RECORD EXTRACTS: Begin

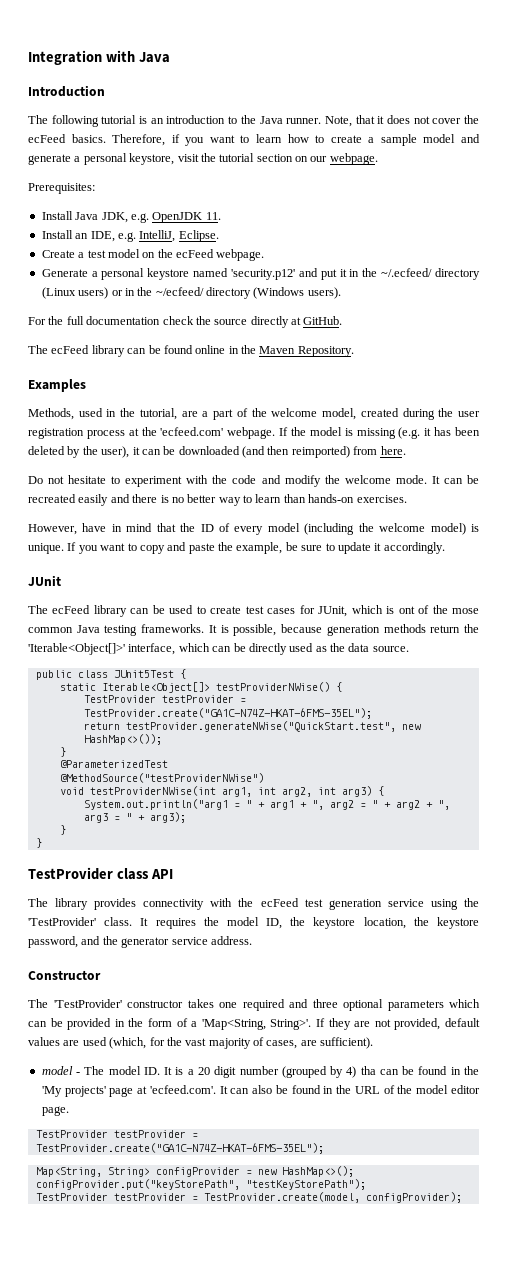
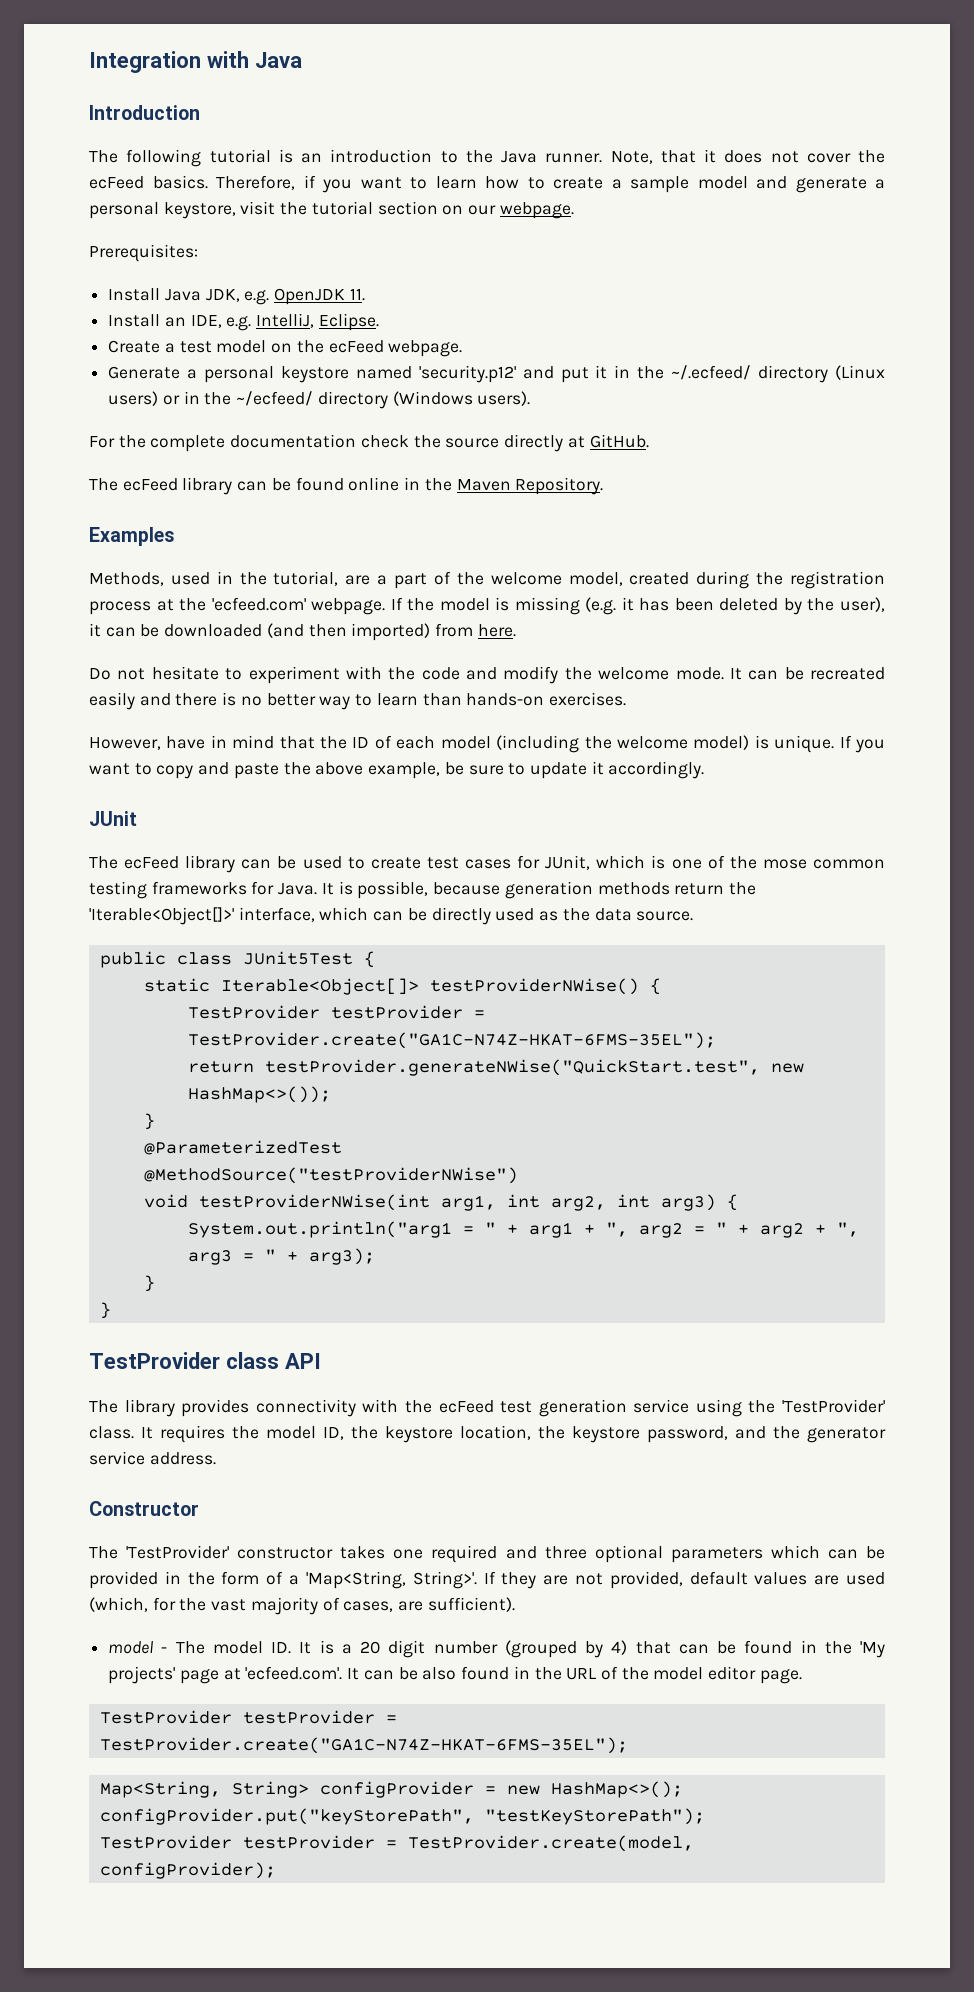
[66,316,84,325] full -> [150,435,226,452] complete
[458,411,480,417] user -> (784, 578) none
[291,446,350,458] reimported) -> [351,623,431,641] imported)
[234,526,264,535] every -> [396,736,436,749] each
(233, 546) none -> [315,762,364,775] above
[398,606,415,614] ont -> [671,859,702,869] one
[76,624,205,636] Java testing frameworks. -> [89,881,318,899] testing frameworks for Java.
[360,1066,376,1075] tha -> [635,1641,671,1654] that
[252,1085,288,1094] also be -> [398,1667,457,1680] be also

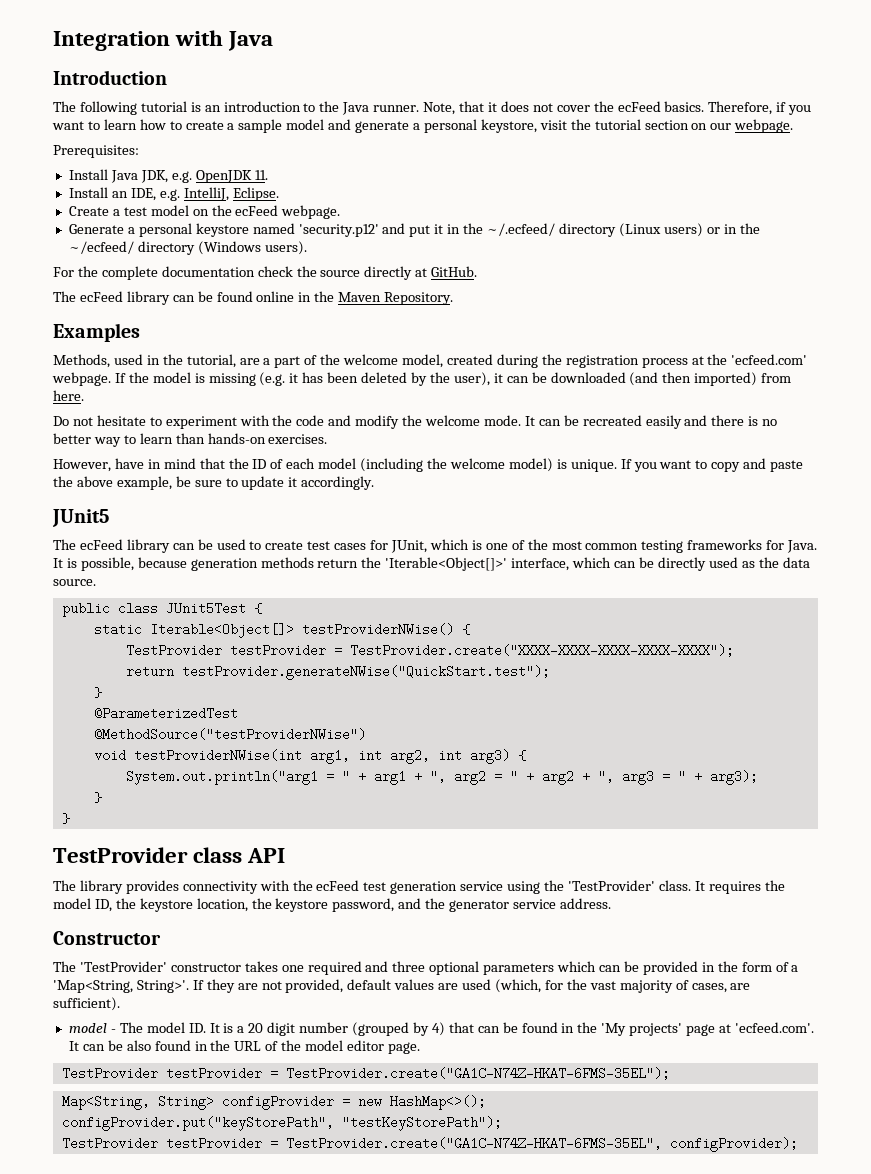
[89,811,137,826] JUnit -> [52,509,109,527] JUnit5
[762,859,807,869] mose -> [551,541,582,550] most
[187,1032,716,1049] [187,1059,804,1076] [187,1086,331,1103] TestProvider.create("GA1C-N74Z-HKAT-6FMS-35EL"); // return testProvider.generateNWise("QuickStart.test", new HashMap<>()); -> [349,644,734,657] [125,665,550,680] TestProvider.create("XXXX-XXXX-XXXX-XXXX-XXXX"); // return testProvider.generateNWise("QuickStart.test");
[407,1835,694,1852] TestProvider.create(model, -> [285,1137,662,1150] TestProvider.create("GA1C-N74Z-HKAT-6FMS-35EL",

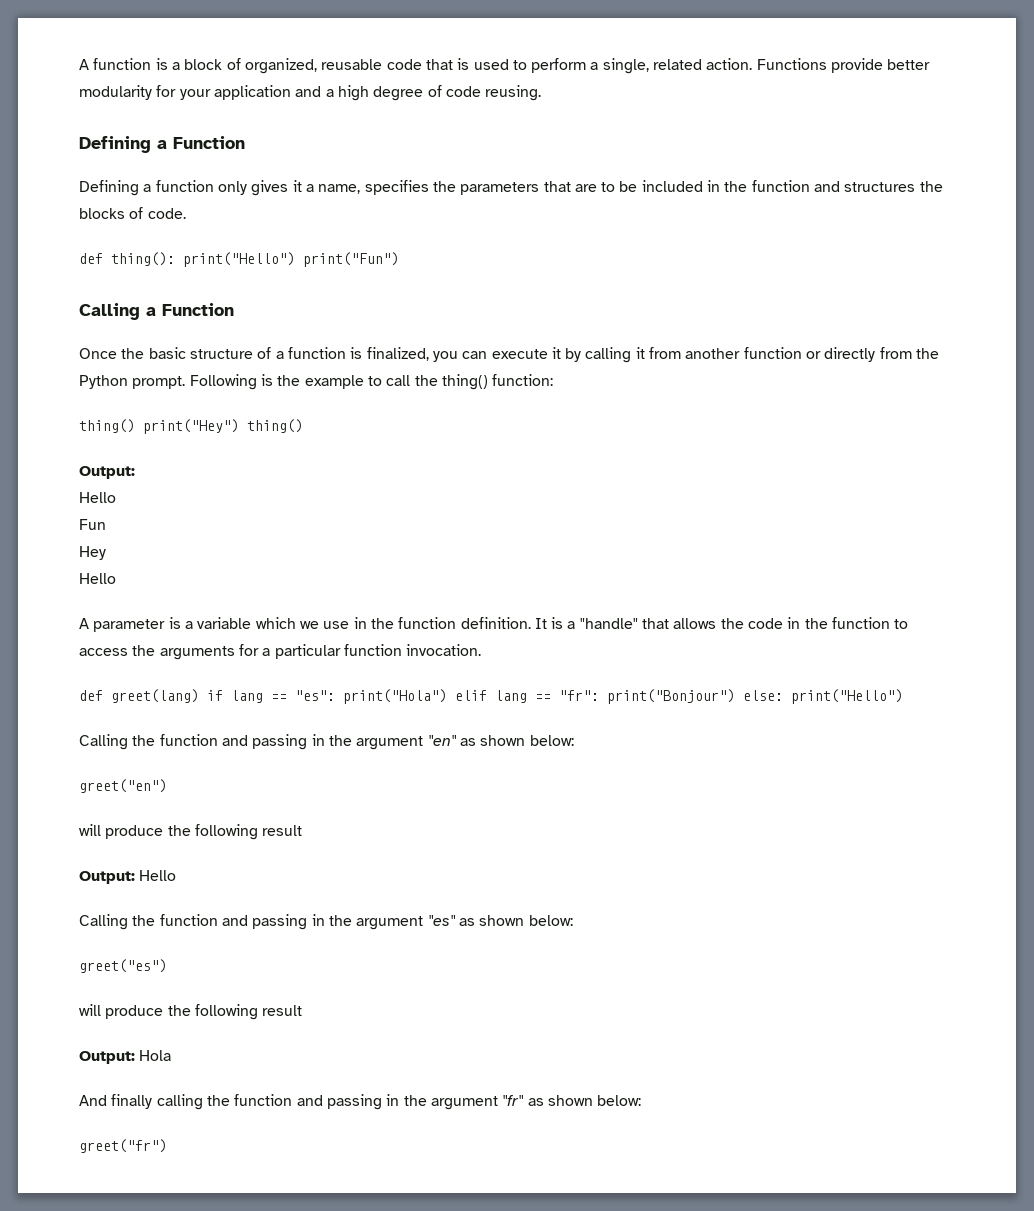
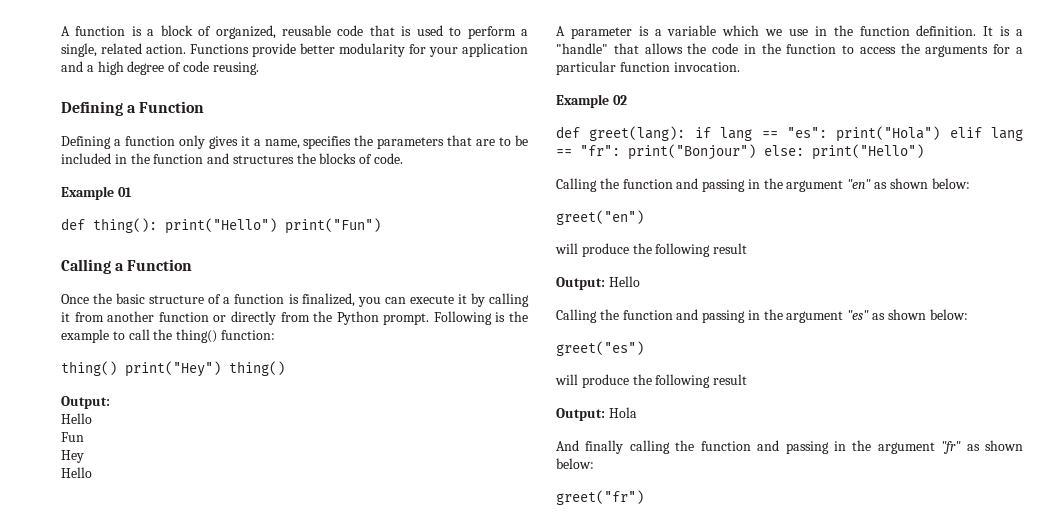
(186, 213) none -> [61,186,132,200] // Example 01
[79,689,199,703] // def greet(lang) -> [556,94,627,108] [556,126,686,141] // Example 02 // def greet(lang):

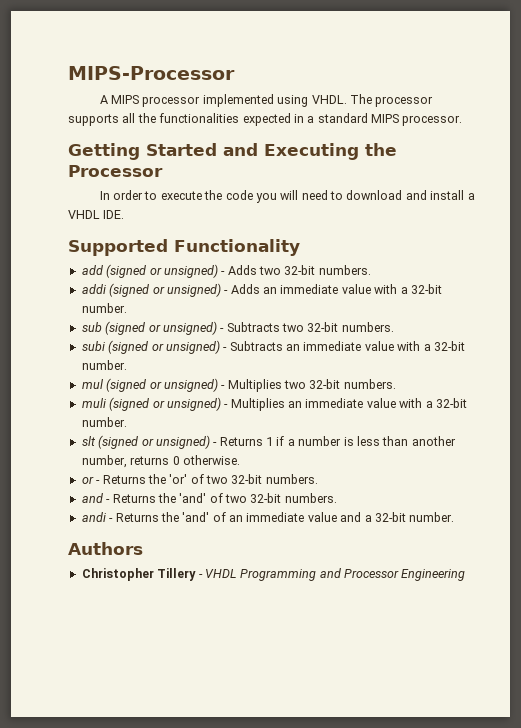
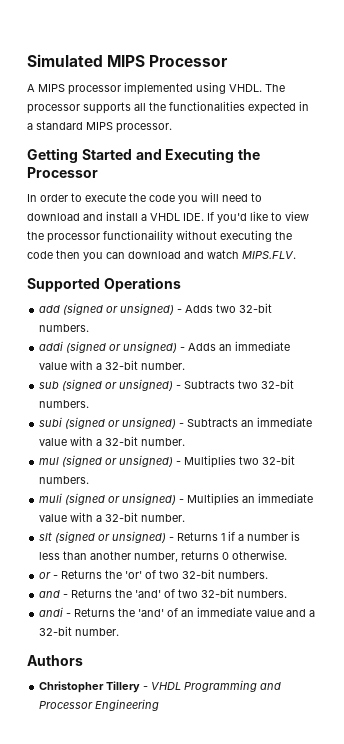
[68,66,235,80] MIPS-Processor -> [27,54,229,67] Simulated MIPS Processor
(125, 214) none -> [207,211,309,223] [27,230,292,243] [27,250,296,261] If you'd like to view the processor functionaility without executing the code then you can download and watch MIPS.FLV.
[174,239,300,256] Functionality -> [103,277,181,292] Operations

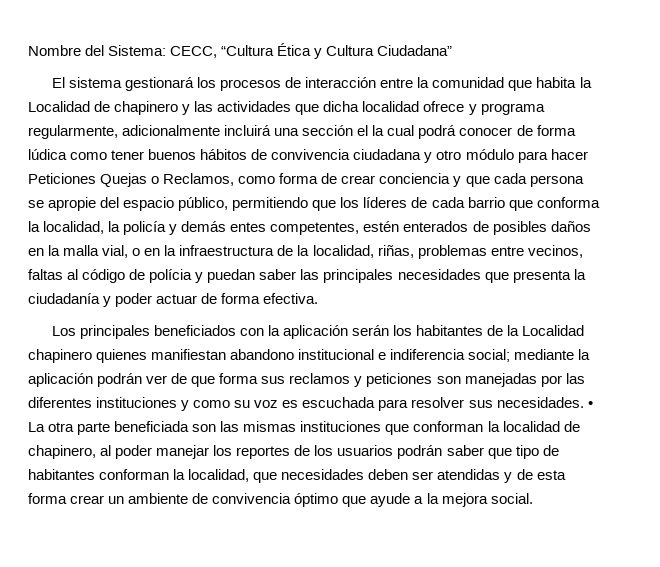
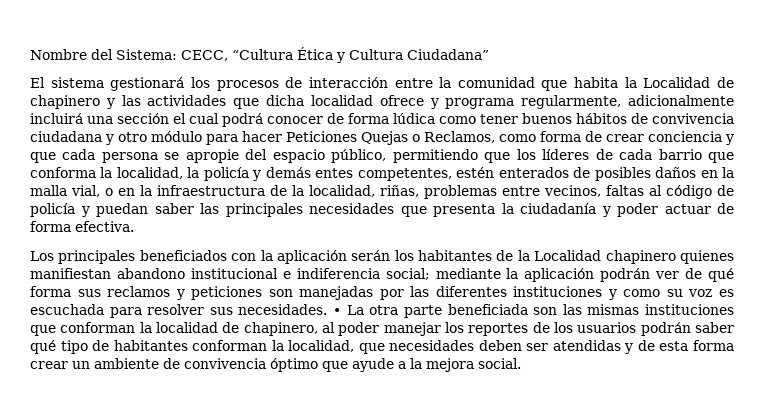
[372,125,385,136] la -> (186, 118) none
[149,269,193,283] polícia -> [30,203,75,217] policía
[191,376,216,387] que -> [708,268,734,282] qué
[487,448,512,459] que -> [30,340,56,354] qué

RECORD EXTRACTS: End

■ PROMPT
Only the wording of the records is wanted: copy it all exactly and omit the pictures.

■ SOLUTION TO THIS PROBLEM
[66,316,84,325] full -> [150,435,226,452] complete
[458,411,480,417] user -> (784, 578) none
[291,446,350,458] reimported) -> [351,623,431,641] imported)
[234,526,264,535] every -> [396,736,436,749] each
(233, 546) none -> [315,762,364,775] above
[398,606,415,614] ont -> [671,859,702,869] one
[76,624,205,636] Java testing frameworks. -> [89,881,318,899] testing frameworks for Java.
[360,1066,376,1075] tha -> [635,1641,671,1654] that
[252,1085,288,1094] also be -> [398,1667,457,1680] be also

[89,811,137,826] JUnit -> [52,509,109,527] JUnit5
[762,859,807,869] mose -> [551,541,582,550] most
[187,1032,716,1049] [187,1059,804,1076] [187,1086,331,1103] TestProvider.create("GA1C-N74Z-HKAT-6FMS-35EL"); // return testProvider.generateNWise("QuickStart.test", new HashMap<>()); -> [349,644,734,657] [125,665,550,680] TestProvider.create("XXXX-XXXX-XXXX-XXXX-XXXX"); // return testProvider.generateNWise("QuickStart.test");
[407,1835,694,1852] TestProvider.create(model, -> [285,1137,662,1150] TestProvider.create("GA1C-N74Z-HKAT-6FMS-35EL",

(186, 213) none -> [61,186,132,200] // Example 01
[79,689,199,703] // def greet(lang) -> [556,94,627,108] [556,126,686,141] // Example 02 // def greet(lang):

[68,66,235,80] MIPS-Processor -> [27,54,229,67] Simulated MIPS Processor
(125, 214) none -> [207,211,309,223] [27,230,292,243] [27,250,296,261] If you'd like to view the processor functionaility without executing the code then you can download and watch MIPS.FLV.
[174,239,300,256] Functionality -> [103,277,181,292] Operations

[372,125,385,136] la -> (186, 118) none
[149,269,193,283] polícia -> [30,203,75,217] policía
[191,376,216,387] que -> [708,268,734,282] qué
[487,448,512,459] que -> [30,340,56,354] qué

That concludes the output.